I'm not aware of any out of the box means to "view" or replay what is going on exactly, but there are a few hidden columns, functions and catalogs that may be of help in your forensics.

The key system columns of interest to you are xmin and xmax. You can query them like so:

SELECT xmin, xmax, ... FROM table

As an aside, be wary that their type is xid. That's a very capricious version of integer that only responds to = as an operator. Also, it can only be cast to text and back:

select 1::text::xid::text::int, not(1::text::xid = 2::text::xid);

From outside of the offending transaction, xmax would hold the offending transaction's id if the row was updated or deleted by the latter. I'm unaware of any way to see newly inserted rows.

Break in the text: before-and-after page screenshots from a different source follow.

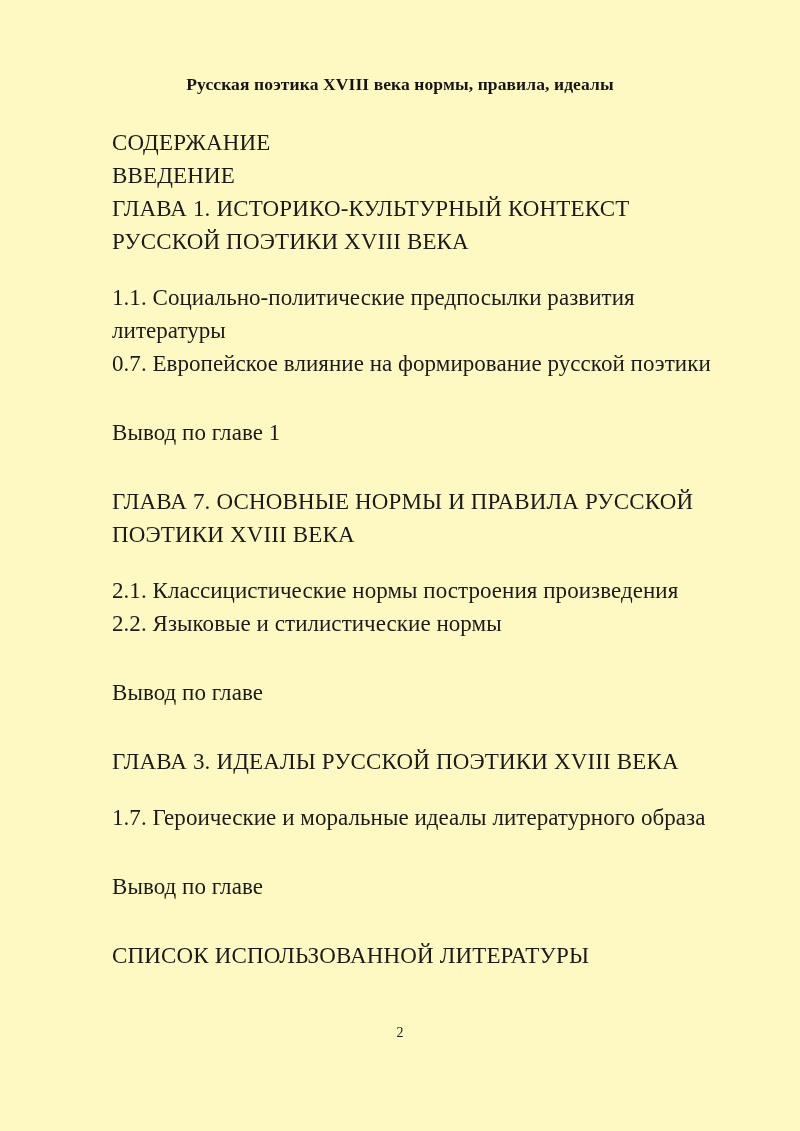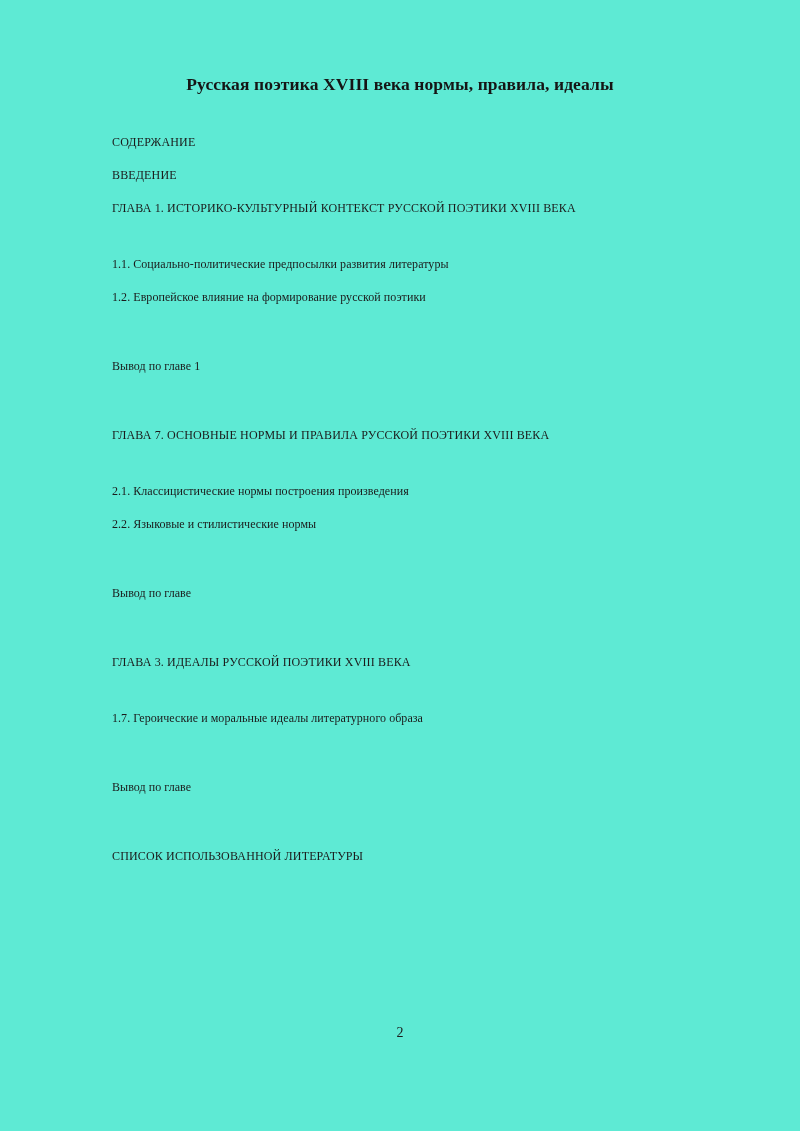"Русская поэтика XVIII века нормы," .page { background: #5eead4 -> #fef9c3 }
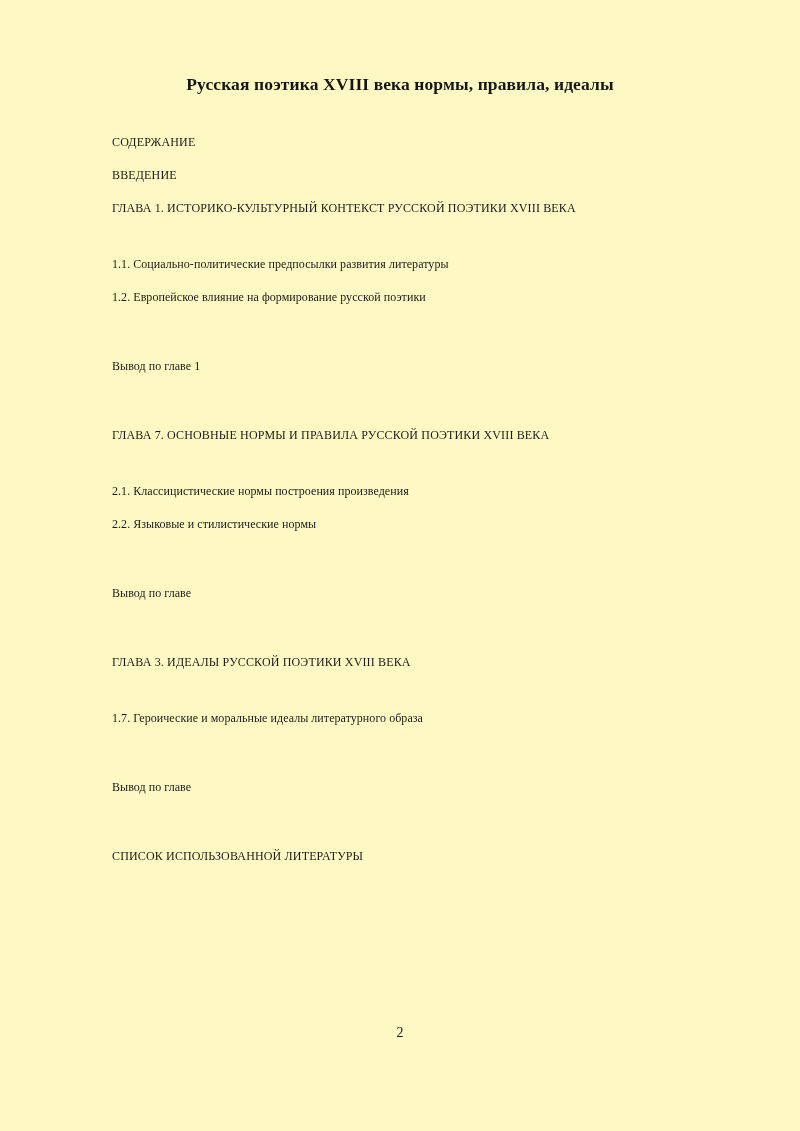"СОДЕРЖАНИЕ" .toc-line { font-size: 12px -> 23px }
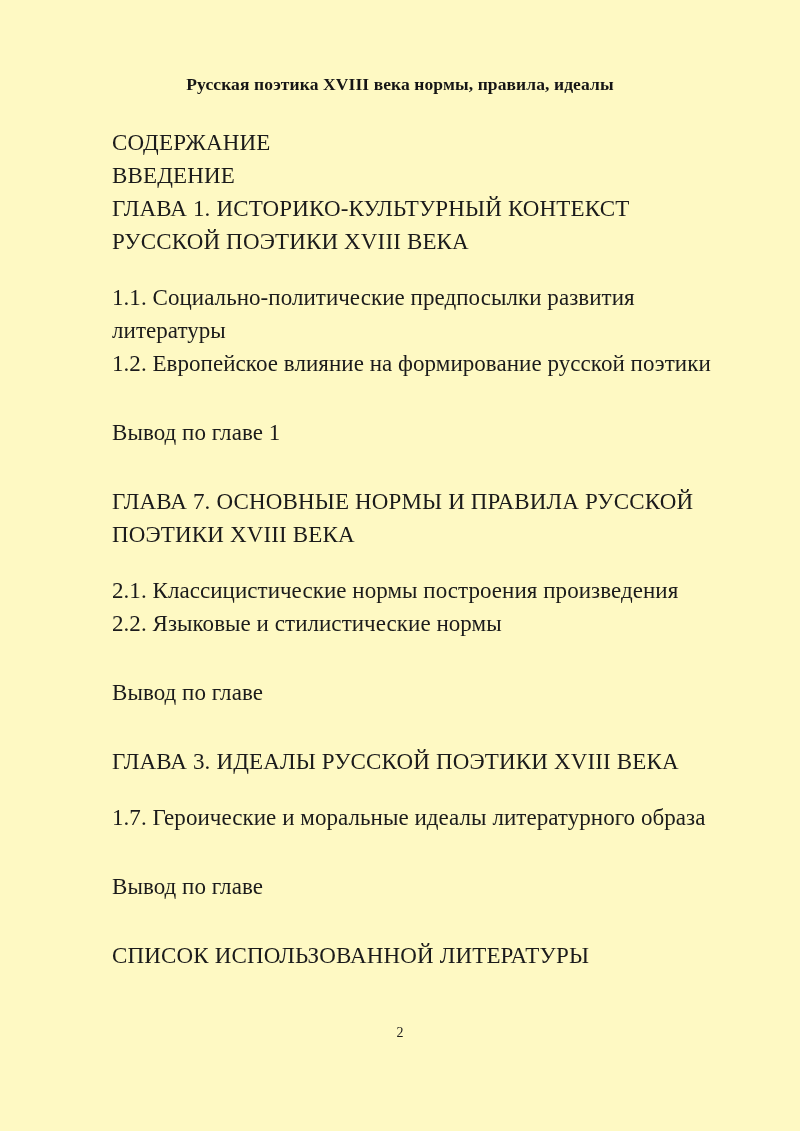"1.2. Европейское влияние на формирование" div.toc-line { text: 1.2 -> 0.7 }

To peek at new rows (though with very little useful information), you can use the pageinspect contrib:

SELECT * FROM heap_page_items(get_raw_page('table', 0));

There are some potentially interesting system information functions to understand what the latter do. They return and make use of a txid_snapshot (an equally capricious type) for use with those columns. I'm afraid I'm unaware of any means to get the precise xip_list of an in-progress transaction without being within it, let alone to masquerade as it when running select statements to view the database as it does, however.

Lastly, there are a view and a table of interest:

select * from pg_stat_activity;
select * from pg_locks;

The first, pg_stat_activity, will give you the last query for your transaction, along with its pid.

That second, pg_locks, will give you the offending xid given a pid, along with the various locks that it acquired on other tables and table rows, so you know where to begin to look.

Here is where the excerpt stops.